There was a great celebration of gluttony ahead of us, a chance to try Swedish, Finnish, American, Belarusian, Indian, and German cuisines, I don’t remember all the other countries people were from.

  In the evenings we would sit together around a scratched table in the kitchen. C. would drop by, a Swede from Finland, mumbling something to himself. He would grab the biggest frying pan, and the other pans would drop to the floor and scatter. Everyone would go silent. C. would then grab olive oil, a quarter of a kilo of bacon, eggs—six if he bought a smaller box and eight if he got the bigger one. He would make himself scrambled eggs and bacon with vicious intensity. It would stick to the bottom of the pan because this center for writers had only cast iron pans. And so he would try to get all of it off the bottom with a wooden spoon, cursing in five languages.

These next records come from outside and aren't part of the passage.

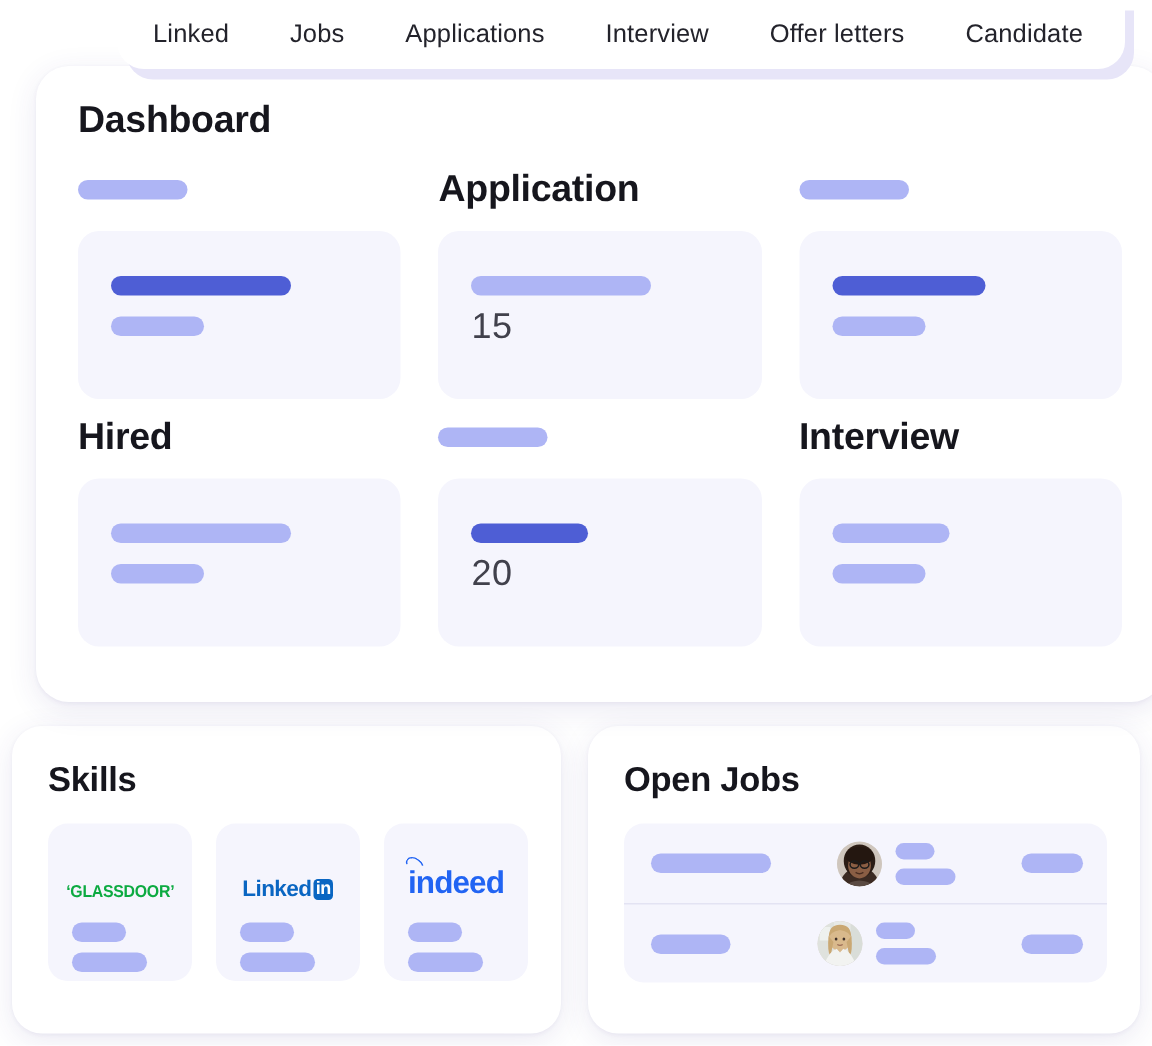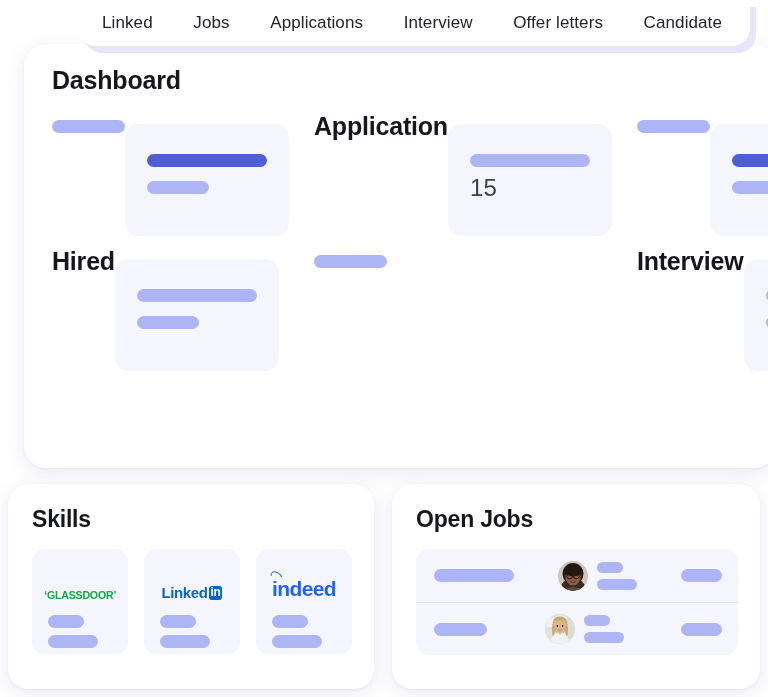"Application" .cell { flex-direction: row -> column }
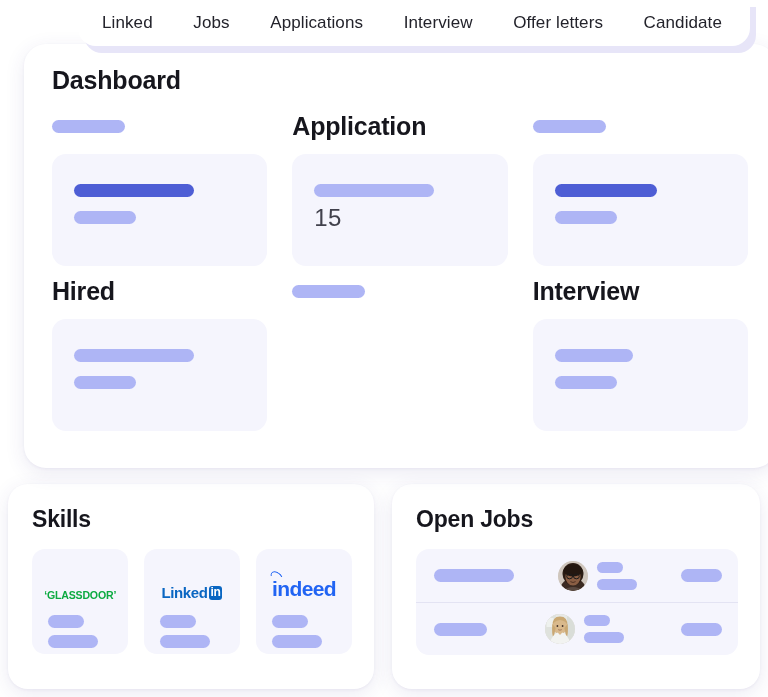"20" div.stat-card { html: none -> <div> <div></div> <div>20</div> </div> }
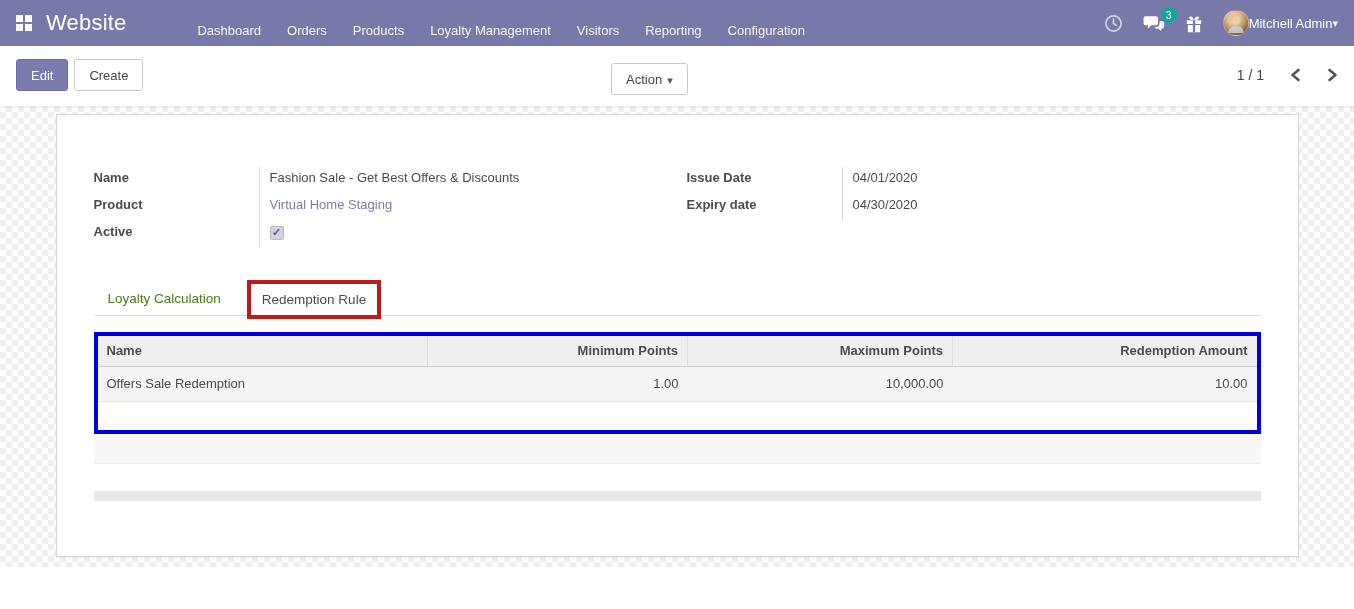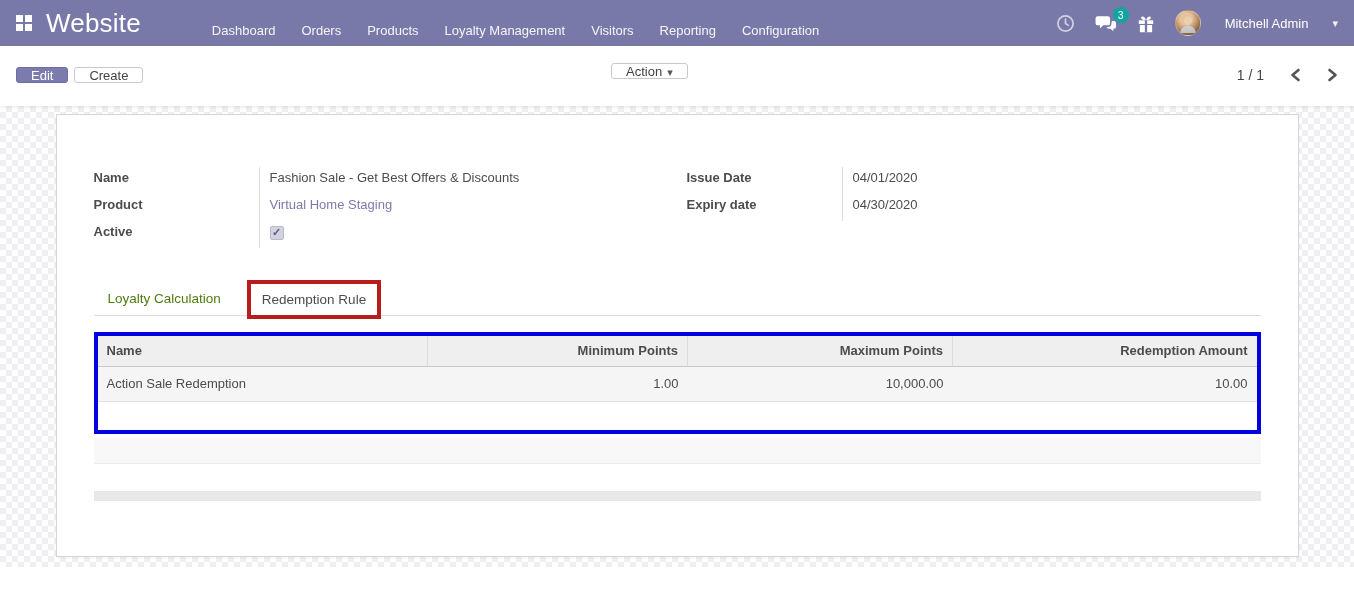"Website" .brand { font-size: 26px -> 22px }
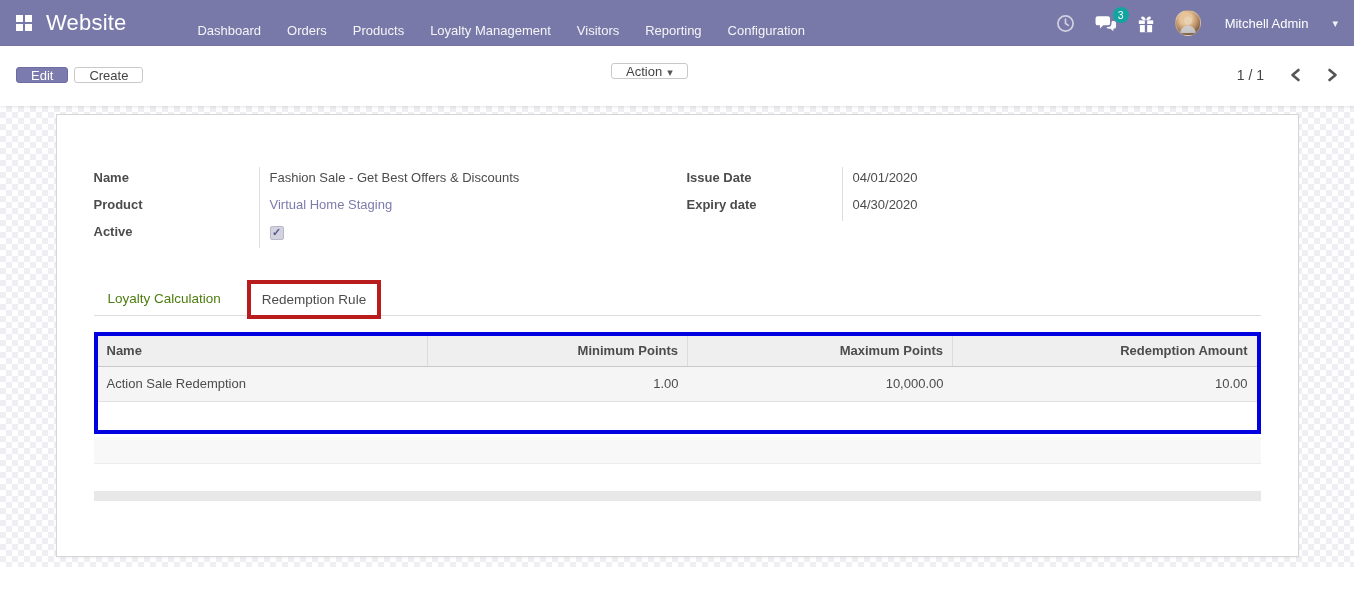"Mitchell Admin" .user { gap: 24px -> 0 }
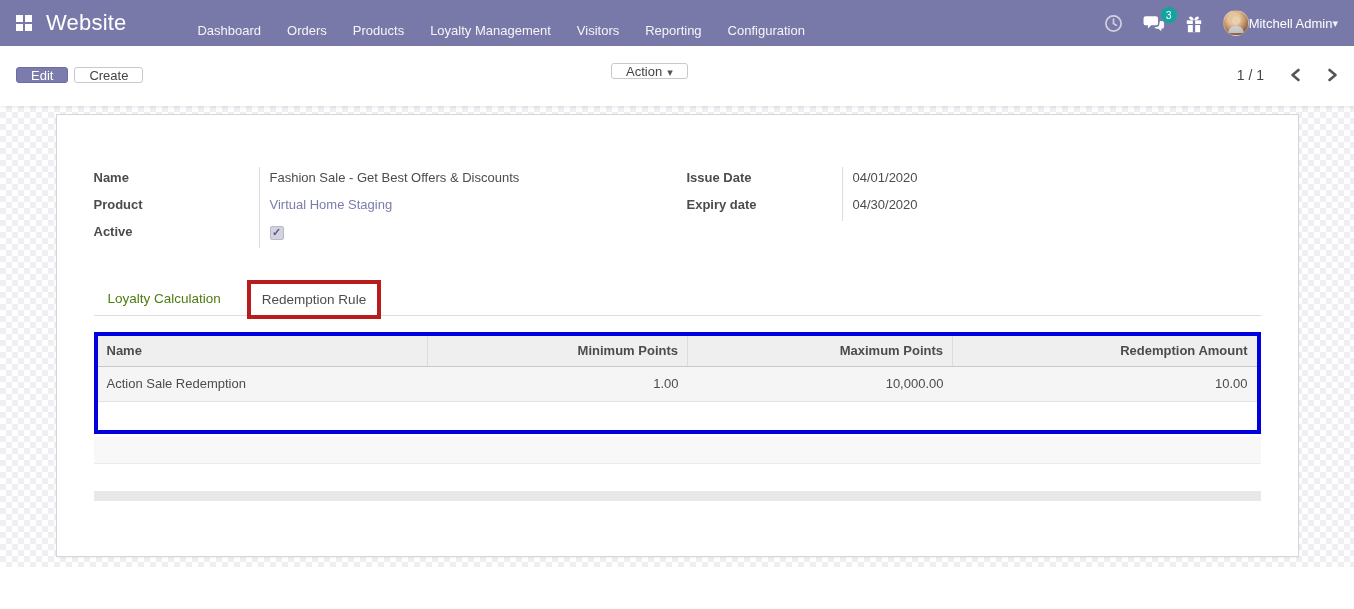"Edit" .btn { height: 16px -> 32px }
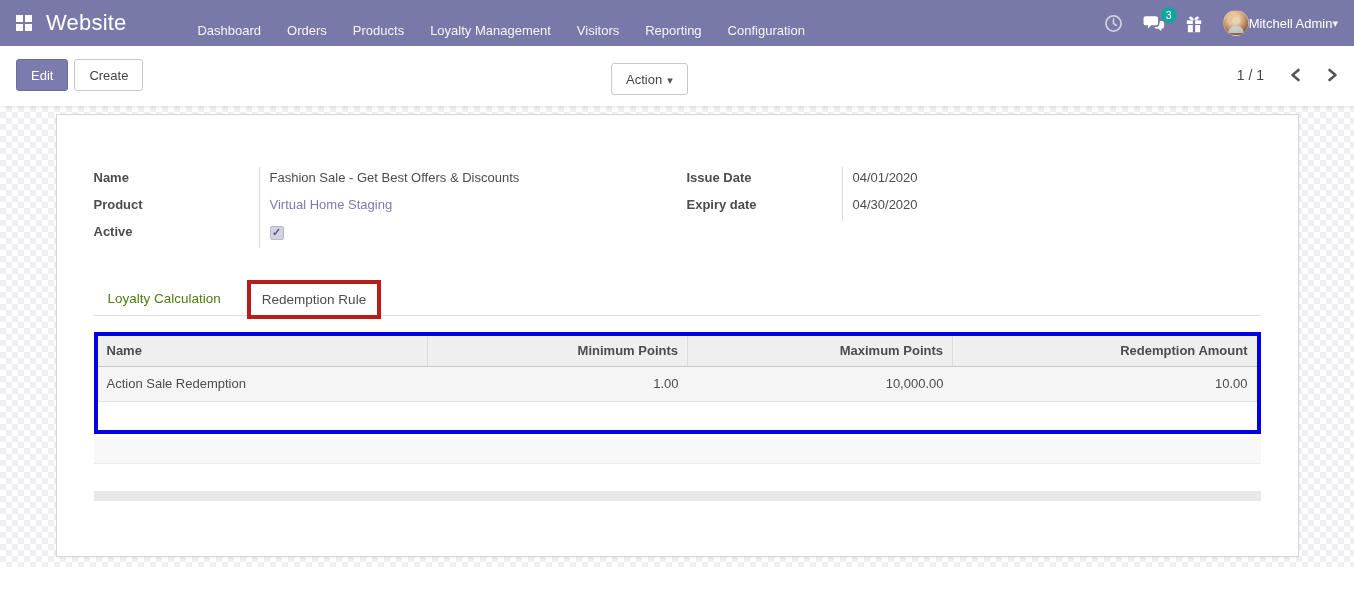"Action Sale Redemption" td { text: Action -> Offers }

He wore an army jacket. He was short and this jacket was supposed to make him look more serious. In the end he would sit down with the frying pan at the table, still silent and still wearing the jacket. He’d devour his scrambled eggs, bite into his bread greedily and as fast as possible. He would soon disappear, with his pockets filled with beer bottles. The table would come back to life. “I mean, it’s rude,” the American would say, “I don’t know how to interpret that” she would add. “Someone should tell him,” and she would go back to eating her avocado salad.